PippiLangstrumpf schrieb am 05.10.2023 10:00:
Mit der Festlegung des Wechselkurses von Ost-Mark zur D-Mark von 2:1 entstand für die ostdeutschen Betrieb ein nicht zu kompensierbarer Kostenschock. Man nahm ihnen den einzigen Vorteil, den sie gegenüber westdeutschen Betrieben hatten, nämlich niedrigere Personalkosten, die die niedrigere Produktivität durch veraltete Maschinen, Abläufe etc. hätte kompensieren können.
Dadurch wurde ehemals profitable, und damit auch werthaltige Unternehmen, schlagartig unprofitabel und damit wertlos bis hin zu in der Tat negativen Unternehmenswerten.
Aus der Erinnerung heraus war der Wechselkurs ja durchaus ein Wahlkampfthema und die CDU mit Helmut Kohl als Spitzenkandidat trat für den 2:1-Wechselkurs ein, während die SPD in der damaligen Opposition hier nicht ganz so offensiv unterwegs war.
Die CDU setzte sich durch. Ein hoher Wechselkurs war insbesondere in der DDR leichter zu verkaufen. Man erhielt ja erst einmal "mehr" Geld, aber dass dadurch die ostdeutsche Wirtschaft rasiert wurde, das sah man nicht.

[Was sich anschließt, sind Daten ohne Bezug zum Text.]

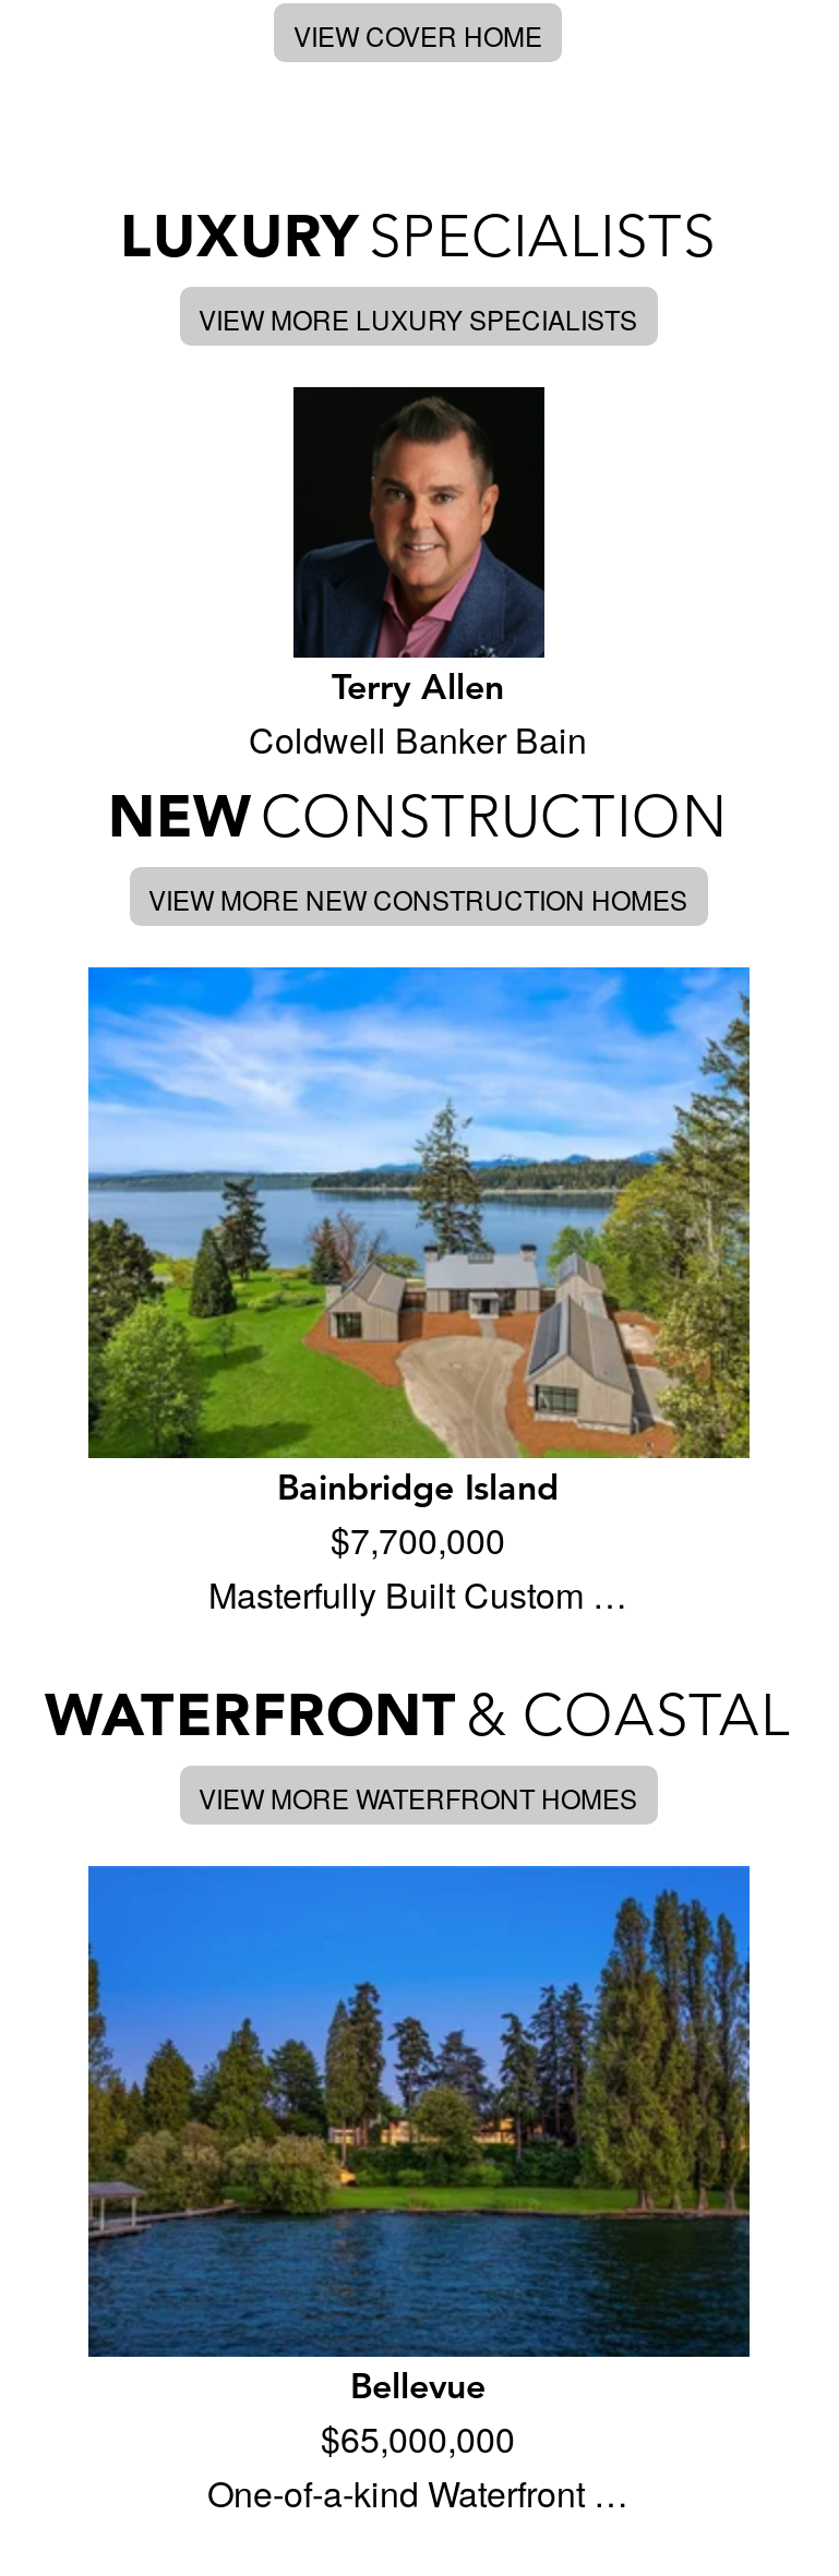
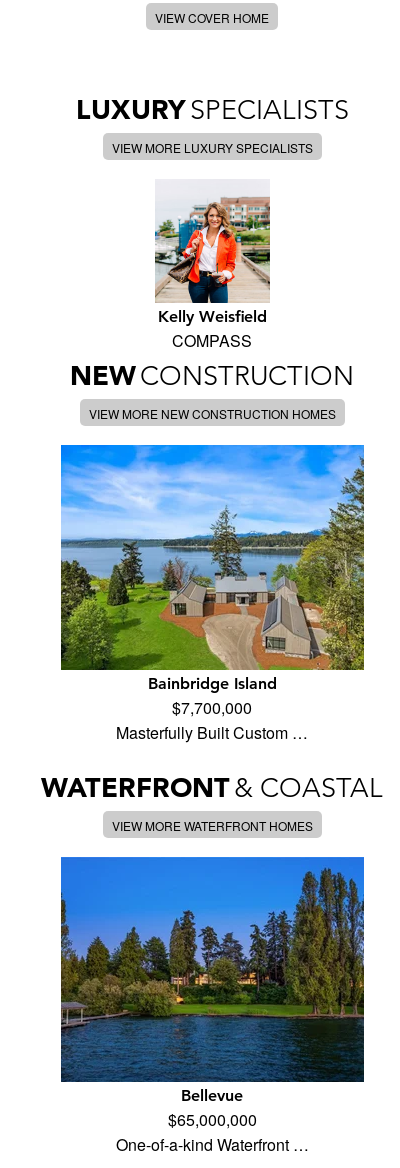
[249,385,587,764] [image] | Terry Allen | Coldwell Banker Bain -> [154,180,271,352] [image] | Kelly Weisfield | COMPASS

Das hat doch mit dem Wechselkurs (der einmalig zum Umtausch wirkt) nichts zu tun. Auch bei einem einmaligen Wechselkurs von 1:5 oder anders wären danach Löhne und Kosten zu D-Mark Preisen angefallen. Und zwar in marktüblicher Höhe. Ist also Quatsch.
Ein wichtiger Grund für den Einbruch der Wirtschaft durch die D-Mark war, dass der funktionierende Absatzmarkt in Richtung Osten schlagartig wegbrach. Die marktüblichen Preise waren nun in D-Mark fällig. Für östlichen Handelspartner waren nun marktübliche Preise in einer frei konvertierbaren Währung zu zahlen. Durch höhere Produktivität und modernere Ausstattung westlicher Firmen waren DDR-Betriebe schlicht nicht mehr wettbewerbsfähig.
Die wenigen funktionierenden Betriebe wurden durch die Treuhand an westliche Investoren veräußert und durften, wenn sie Glück hatten, als verlängerte Werkbank weiterarbeiten. Andere wurden als Konkurenz einfach platt gemacht.
Die westliche Industrie brauchte 1990 keine erweiterten Produktionskapazitäten, sie brauchten schlicht einen erweiterten Absatzmarkt.